To do
Exact repetition, pictures omitted: give every record below again.

==== Excerpted data ====

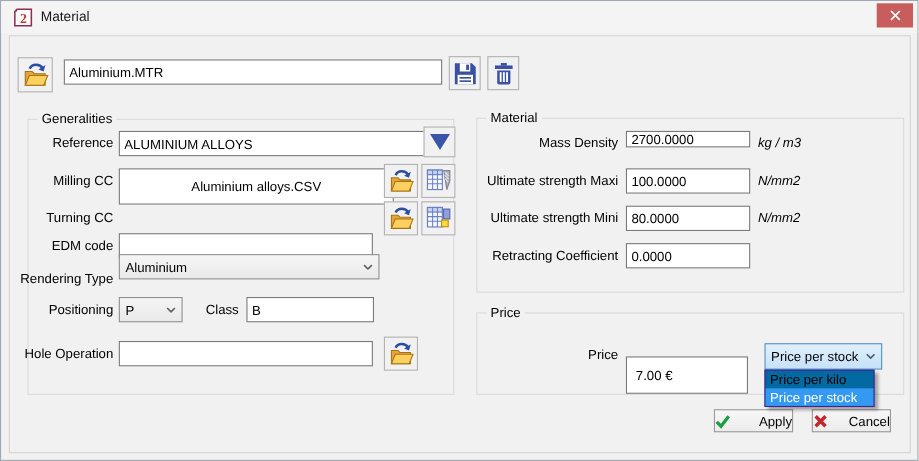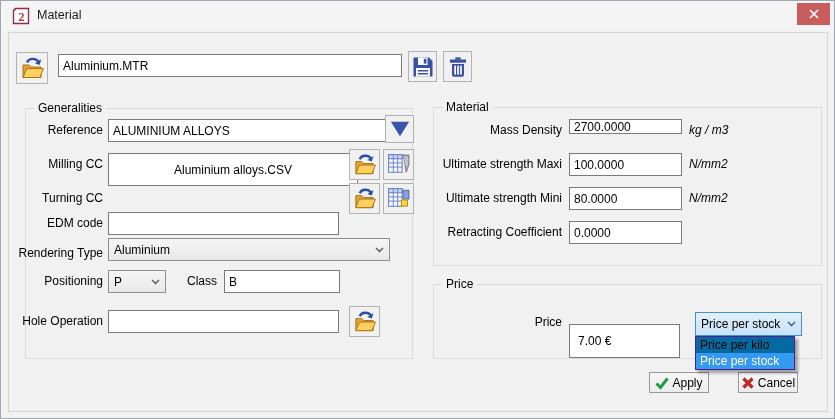--- a/index.html
+++ b/index.html
@@ -132,7 +132,7 @@
   <input class="txt" style="left: 107px; top: 211px; width: 231px; height: 23px;" value="">
 
   <span class="lbl" style="left:10px;top:245px;width:92px;">Rendering Type</span>
-  <div class="combo" style="left:107px;top:237px;width:282px;height:23px;">
+  <div class="combo" style="left:107px;top:230px;width:237px;height:23px;">
     <span>Aluminium</span>
     <svg class="chev" width="9" height="6" viewBox="0 0 9 6">
         <path d="M1 1 L4.5 4.5 L8 1" stroke="#5a5a5a" stroke-width="1.4" fill="none"></path>

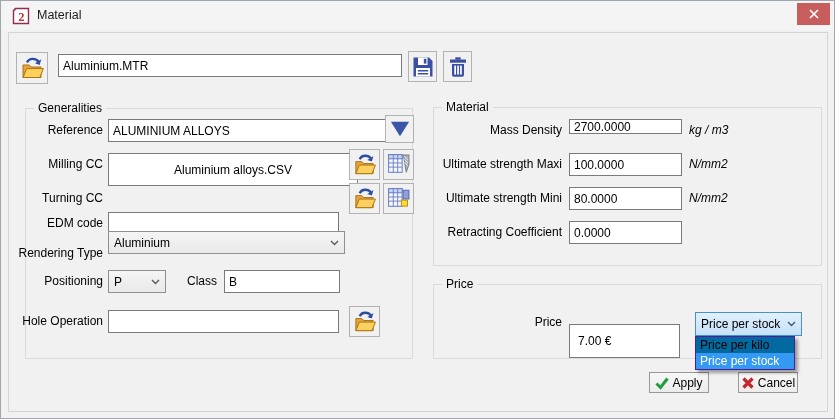--- a/index.html
+++ b/index.html
@@ -24,7 +24,7 @@
   .ddl{position:absolute;background:#0369a1;border:1px solid #4c1d95;box-shadow:3px 3px 3px rgba(0,0,0,0.35);z-index:50;box-sizing:border-box;}
   .ddl-item{height:16px;line-height:16px;padding-left:4px;cursor:pointer;}
   .ddl-item.hl{background:var(--highlight-blue,#3399f3);color:#fff;}
-  .pbtn{position:absolute;width:60px;height:21px;border:1px solid #989898;background:linear-gradient(#f7f7f7,#ececec);display:flex;align-items:center;justify-content:center;gap:3px;cursor:pointer;box-sizing:border-box;font-size:12px;}
+  .pbtn{position:absolute;width:72px;height:21px;border:1px solid #989898;background:linear-gradient(#f7f7f7,#ececec);display:flex;align-items:center;justify-content:space-between;gap:3px;cursor:pointer;box-sizing:border-box;font-size:12px;}
 </style>
 </head>
 <body>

====

Exercise answer
--- a/index.html
+++ b/index.html
@@ -132,7 +132,7 @@
   <input class="txt" style="left: 107px; top: 211px; width: 231px; height: 23px;" value="">
 
   <span class="lbl" style="left:10px;top:245px;width:92px;">Rendering Type</span>
-  <div class="combo" style="left:107px;top:237px;width:282px;height:23px;">
+  <div class="combo" style="left:107px;top:230px;width:237px;height:23px;">
     <span>Aluminium</span>
     <svg class="chev" width="9" height="6" viewBox="0 0 9 6">
         <path d="M1 1 L4.5 4.5 L8 1" stroke="#5a5a5a" stroke-width="1.4" fill="none"></path>

--- a/index.html
+++ b/index.html
@@ -24,7 +24,7 @@
   .ddl{position:absolute;background:#0369a1;border:1px solid #4c1d95;box-shadow:3px 3px 3px rgba(0,0,0,0.35);z-index:50;box-sizing:border-box;}
   .ddl-item{height:16px;line-height:16px;padding-left:4px;cursor:pointer;}
   .ddl-item.hl{background:var(--highlight-blue,#3399f3);color:#fff;}
-  .pbtn{position:absolute;width:60px;height:21px;border:1px solid #989898;background:linear-gradient(#f7f7f7,#ececec);display:flex;align-items:center;justify-content:center;gap:3px;cursor:pointer;box-sizing:border-box;font-size:12px;}
+  .pbtn{position:absolute;width:72px;height:21px;border:1px solid #989898;background:linear-gradient(#f7f7f7,#ececec);display:flex;align-items:center;justify-content:space-between;gap:3px;cursor:pointer;box-sizing:border-box;font-size:12px;}
 </style>
 </head>
 <body>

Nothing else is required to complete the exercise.